Our Iceberg Is Melting

Changing and Succeeding Under Any Conditions

John P. Kotter, Holger Rathgeber

Publisher: MacMillan, 2005, 147 pages

ISBN: 978-0-0230-01420-6

Keywords: Change Management

Last modified: July 16, 2016, 12:36 p.m.

Our Iceberg Is Melting is a simple fable about doing well in an ever-changing world. Based on the award-winning work of Harvard's John Kotter, it is a story that has been used to help thousands of people and organizations.

The fable is about a penguin colony in Antarctica. A group of beautiful emperor penguins live as they have for many years. Then one curious bird discovers a potentially devastating problem threatening their home — and pretty much no one listens to him.

The characters in the story, Fred, Alice, Louis, Buddy, the Professor, and NoNo, are like people we recognize — even ourselves. Their tale is one of resistance to change and heroic action, seemingly intractable obstacles and the most clever tactics for dealing with those obstacles. It's a story that is occurring in different forms all around us today — but the penguins handle the very real challenges a great deal better than most of us.

Our Iceberg Is Melting is based on pioneering work that shows how Eight Steps produce needed change in any sort of group. It's a story that can be enjoyed by anyone while at the same time providing invaluable guidance for a world that just keeps moving faster and faster.

  • Welcome
  • Our Iceberg Will Never Melt
  • The Iceberg Is Melting and Might Break Apart Soon!!
  • What Do I Do Now?
  • Problem? What Problem?
  • I Cannot Do the Job Alone
  • The Seagull
  • Getting the Message Out
  • Good News, Bad News
  • The Scouts
  • The Second Wave
  • The Most Remarkable Change
  • Changing and Succeeding
  • The Eight Step Process of Successful Change
  • The Role of Thinking and Feeling


Our Iceberg Is Melting

Reviewed by Roland Buresund

Bad ** (2 out of 10)

Last modified: July 16, 2016, 12:36 p.m.

This is proof that our management is getting more stupid by the day.
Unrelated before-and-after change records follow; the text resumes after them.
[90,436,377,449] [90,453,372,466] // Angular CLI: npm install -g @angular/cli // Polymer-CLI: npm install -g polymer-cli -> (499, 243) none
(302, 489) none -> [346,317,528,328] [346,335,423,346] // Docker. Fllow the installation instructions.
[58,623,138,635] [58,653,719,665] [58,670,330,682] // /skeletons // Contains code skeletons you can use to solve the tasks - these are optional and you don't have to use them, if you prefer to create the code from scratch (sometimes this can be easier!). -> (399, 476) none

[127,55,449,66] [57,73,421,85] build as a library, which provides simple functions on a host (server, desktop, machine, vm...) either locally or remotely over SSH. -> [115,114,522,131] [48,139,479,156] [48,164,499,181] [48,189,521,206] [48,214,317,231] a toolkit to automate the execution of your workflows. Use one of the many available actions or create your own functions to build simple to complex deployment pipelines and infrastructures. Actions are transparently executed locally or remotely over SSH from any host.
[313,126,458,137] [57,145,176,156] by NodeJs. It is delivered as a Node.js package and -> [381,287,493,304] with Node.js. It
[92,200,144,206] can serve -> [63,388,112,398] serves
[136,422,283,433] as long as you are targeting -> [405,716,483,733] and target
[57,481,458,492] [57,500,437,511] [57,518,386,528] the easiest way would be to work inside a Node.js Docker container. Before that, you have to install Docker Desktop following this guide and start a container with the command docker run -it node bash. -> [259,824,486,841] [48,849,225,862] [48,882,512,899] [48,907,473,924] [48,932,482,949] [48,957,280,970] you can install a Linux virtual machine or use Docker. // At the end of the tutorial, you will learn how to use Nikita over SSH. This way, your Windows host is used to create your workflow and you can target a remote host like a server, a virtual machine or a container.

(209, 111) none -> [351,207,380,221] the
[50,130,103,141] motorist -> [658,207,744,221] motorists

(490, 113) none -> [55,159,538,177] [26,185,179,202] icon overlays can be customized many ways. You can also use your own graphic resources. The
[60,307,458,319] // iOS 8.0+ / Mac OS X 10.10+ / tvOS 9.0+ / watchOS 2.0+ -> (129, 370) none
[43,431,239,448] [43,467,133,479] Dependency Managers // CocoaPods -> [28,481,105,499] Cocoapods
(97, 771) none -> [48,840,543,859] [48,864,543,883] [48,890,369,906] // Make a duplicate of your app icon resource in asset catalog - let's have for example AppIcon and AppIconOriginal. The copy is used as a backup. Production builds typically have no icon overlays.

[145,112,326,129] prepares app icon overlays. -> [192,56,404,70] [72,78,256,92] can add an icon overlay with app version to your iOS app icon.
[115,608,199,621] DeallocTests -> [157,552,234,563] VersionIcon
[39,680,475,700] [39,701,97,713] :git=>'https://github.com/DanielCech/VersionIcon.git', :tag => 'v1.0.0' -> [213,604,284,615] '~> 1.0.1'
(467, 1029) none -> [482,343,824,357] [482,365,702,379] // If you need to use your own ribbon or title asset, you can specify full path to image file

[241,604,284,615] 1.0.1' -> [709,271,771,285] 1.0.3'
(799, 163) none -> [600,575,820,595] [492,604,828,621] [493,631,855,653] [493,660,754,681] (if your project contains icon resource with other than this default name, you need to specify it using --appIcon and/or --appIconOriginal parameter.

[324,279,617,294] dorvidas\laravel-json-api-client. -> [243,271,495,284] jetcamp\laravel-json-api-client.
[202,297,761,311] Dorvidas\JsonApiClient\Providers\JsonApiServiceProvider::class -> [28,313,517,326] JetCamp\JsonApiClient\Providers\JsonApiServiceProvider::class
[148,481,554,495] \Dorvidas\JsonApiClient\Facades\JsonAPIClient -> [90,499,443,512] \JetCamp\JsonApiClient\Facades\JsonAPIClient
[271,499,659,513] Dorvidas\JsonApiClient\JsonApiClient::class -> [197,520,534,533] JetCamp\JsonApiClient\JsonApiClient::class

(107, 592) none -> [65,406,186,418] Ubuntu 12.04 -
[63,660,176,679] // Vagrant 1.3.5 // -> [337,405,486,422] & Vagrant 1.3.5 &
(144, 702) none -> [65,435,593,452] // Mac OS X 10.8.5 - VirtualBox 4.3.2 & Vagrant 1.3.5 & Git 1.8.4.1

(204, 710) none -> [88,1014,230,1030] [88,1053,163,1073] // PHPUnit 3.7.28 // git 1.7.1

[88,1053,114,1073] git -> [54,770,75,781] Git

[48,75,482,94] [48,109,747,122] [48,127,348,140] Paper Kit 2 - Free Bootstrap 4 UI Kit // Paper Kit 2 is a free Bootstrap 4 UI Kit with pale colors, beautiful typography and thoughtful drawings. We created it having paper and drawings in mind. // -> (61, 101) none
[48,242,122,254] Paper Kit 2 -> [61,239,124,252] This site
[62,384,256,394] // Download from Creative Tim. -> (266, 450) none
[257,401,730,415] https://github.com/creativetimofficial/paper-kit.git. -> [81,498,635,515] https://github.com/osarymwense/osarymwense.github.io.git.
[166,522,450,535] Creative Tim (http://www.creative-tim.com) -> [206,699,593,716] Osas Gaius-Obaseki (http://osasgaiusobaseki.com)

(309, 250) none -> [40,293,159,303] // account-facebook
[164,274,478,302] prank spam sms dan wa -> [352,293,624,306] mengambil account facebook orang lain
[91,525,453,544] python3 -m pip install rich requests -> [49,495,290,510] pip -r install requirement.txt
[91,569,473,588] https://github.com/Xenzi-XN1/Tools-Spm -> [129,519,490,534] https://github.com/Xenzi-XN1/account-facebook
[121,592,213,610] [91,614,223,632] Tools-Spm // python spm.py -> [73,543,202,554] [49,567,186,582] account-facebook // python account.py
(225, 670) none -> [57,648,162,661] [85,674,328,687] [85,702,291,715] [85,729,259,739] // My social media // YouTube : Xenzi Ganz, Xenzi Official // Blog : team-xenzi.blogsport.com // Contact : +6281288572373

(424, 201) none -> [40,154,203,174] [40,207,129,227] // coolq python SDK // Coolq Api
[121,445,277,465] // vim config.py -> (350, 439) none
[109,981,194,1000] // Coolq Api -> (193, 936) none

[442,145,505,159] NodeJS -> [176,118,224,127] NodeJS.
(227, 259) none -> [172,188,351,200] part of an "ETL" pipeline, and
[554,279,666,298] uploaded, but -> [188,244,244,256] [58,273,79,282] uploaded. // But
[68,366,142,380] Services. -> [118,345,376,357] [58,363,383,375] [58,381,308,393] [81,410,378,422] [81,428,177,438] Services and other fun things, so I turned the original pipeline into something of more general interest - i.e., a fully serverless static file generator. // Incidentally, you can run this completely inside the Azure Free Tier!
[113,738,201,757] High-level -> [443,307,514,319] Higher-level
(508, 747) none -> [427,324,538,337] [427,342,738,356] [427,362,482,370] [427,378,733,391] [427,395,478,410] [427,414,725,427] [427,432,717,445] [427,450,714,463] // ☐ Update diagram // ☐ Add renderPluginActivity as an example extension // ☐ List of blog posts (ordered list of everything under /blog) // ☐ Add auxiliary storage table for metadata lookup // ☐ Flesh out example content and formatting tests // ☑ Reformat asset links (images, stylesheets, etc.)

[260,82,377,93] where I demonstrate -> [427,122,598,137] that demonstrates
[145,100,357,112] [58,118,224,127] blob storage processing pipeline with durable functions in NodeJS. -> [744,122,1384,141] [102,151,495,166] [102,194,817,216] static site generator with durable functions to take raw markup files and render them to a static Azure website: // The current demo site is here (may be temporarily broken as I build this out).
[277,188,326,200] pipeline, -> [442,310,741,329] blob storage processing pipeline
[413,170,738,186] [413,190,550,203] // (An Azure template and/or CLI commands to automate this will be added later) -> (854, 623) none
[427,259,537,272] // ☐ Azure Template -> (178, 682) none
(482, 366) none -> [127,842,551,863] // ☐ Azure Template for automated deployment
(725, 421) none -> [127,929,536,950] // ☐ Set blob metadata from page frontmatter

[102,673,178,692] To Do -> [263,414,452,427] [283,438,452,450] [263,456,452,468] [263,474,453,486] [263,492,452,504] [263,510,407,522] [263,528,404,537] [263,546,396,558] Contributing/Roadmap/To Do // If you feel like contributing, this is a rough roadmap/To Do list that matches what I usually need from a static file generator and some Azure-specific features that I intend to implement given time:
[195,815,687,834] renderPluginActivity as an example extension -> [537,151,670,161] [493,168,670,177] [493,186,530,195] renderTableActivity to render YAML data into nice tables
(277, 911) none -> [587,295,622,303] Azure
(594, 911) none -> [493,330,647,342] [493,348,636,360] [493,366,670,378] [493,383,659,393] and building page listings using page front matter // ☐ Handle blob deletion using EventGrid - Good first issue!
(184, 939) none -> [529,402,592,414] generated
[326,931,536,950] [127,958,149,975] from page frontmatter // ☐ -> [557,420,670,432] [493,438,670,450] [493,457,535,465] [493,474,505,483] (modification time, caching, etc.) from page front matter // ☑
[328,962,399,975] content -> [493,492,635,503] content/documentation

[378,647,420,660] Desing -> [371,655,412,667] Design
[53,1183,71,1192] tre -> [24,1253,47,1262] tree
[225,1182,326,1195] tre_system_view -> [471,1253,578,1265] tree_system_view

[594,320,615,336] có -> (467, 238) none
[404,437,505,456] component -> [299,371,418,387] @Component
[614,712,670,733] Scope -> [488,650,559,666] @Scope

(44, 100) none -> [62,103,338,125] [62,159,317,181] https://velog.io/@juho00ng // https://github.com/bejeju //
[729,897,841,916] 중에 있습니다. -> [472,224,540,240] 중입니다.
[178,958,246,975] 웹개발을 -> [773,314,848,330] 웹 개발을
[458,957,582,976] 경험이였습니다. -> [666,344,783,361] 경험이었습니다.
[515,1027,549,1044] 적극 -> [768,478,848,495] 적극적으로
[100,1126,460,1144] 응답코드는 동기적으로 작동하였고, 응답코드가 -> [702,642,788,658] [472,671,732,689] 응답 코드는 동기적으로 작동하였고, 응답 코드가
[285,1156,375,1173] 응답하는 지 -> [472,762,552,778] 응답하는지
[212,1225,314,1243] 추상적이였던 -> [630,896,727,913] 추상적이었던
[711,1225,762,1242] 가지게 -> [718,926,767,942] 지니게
A fable, nearly devoid of anything, except as a setting for Kotters method, is so revolting and simplified, that I wouldn't even like to be in the management of the penguins!

Kotter has wriiten OK books, but this is pure bull. Read it for its historical value, but it is utterly meaningless (unless you're a daft personality, then it may give you something).